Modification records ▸
━━━━━━━━━━━━━━━━━━━━
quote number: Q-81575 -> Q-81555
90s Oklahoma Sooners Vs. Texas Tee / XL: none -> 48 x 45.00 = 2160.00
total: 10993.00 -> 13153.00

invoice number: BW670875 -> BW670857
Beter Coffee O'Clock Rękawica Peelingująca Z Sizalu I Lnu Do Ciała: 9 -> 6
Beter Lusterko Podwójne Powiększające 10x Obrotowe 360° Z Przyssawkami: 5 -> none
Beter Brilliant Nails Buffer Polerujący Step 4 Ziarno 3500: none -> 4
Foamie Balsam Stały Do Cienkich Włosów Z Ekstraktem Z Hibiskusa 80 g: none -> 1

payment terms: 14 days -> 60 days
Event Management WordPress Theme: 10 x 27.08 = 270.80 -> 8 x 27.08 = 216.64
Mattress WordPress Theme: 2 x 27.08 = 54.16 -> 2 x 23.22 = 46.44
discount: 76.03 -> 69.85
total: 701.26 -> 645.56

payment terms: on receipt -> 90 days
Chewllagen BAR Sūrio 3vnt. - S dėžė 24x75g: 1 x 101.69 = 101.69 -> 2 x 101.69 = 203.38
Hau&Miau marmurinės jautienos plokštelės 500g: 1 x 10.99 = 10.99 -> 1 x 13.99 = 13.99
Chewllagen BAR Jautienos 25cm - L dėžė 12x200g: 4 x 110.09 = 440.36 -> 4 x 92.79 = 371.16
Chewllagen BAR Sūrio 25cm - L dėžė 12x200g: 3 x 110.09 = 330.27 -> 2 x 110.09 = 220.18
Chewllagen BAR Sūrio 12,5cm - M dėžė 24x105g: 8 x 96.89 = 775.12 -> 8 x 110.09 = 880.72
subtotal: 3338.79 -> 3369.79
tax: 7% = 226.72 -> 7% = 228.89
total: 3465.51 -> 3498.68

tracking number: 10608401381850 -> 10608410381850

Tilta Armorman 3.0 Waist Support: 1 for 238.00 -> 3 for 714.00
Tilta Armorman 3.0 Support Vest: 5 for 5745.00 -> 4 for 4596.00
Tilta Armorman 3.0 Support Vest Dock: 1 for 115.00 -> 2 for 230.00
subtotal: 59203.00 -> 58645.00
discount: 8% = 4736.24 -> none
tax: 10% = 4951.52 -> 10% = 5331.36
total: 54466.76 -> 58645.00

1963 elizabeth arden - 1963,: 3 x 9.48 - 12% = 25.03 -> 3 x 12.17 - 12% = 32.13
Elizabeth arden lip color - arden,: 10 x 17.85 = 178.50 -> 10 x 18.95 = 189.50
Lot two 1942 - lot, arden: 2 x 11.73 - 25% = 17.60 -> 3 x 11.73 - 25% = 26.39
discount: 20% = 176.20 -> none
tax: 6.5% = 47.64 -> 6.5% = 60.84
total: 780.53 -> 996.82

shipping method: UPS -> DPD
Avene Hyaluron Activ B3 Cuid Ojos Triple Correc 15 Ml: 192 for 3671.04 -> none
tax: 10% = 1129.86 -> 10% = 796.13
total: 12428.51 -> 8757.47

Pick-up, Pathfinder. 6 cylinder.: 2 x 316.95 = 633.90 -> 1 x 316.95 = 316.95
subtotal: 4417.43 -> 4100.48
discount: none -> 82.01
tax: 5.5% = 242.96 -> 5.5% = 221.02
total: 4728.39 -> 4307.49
━━━━━━━━━━━━━━━━━━━━
What you are asked to do ▸
Transcribe each line of the data above, unaltered, from the one where "subtotal: 59203.00 -> 58645.00" appears to the one where "Avene Hyaluron Activ" appears, inclusive of both.

Reply to the task ▸
subtotal: 59203.00 -> 58645.00
discount: 8% = 4736.24 -> none
tax: 10% = 4951.52 -> 10% = 5331.36
total: 54466.76 -> 58645.00

1963 elizabeth arden - 1963,: 3 x 9.48 - 12% = 25.03 -> 3 x 12.17 - 12% = 32.13
Elizabeth arden lip color - arden,: 10 x 17.85 = 178.50 -> 10 x 18.95 = 189.50
Lot two 1942 - lot, arden: 2 x 11.73 - 25% = 17.60 -> 3 x 11.73 - 25% = 26.39
discount: 20% = 176.20 -> none
tax: 6.5% = 47.64 -> 6.5% = 60.84
total: 780.53 -> 996.82

shipping method: UPS -> DPD
Avene Hyaluron Activ B3 Cuid Ojos Triple Correc 15 Ml: 192 for 3671.04 -> none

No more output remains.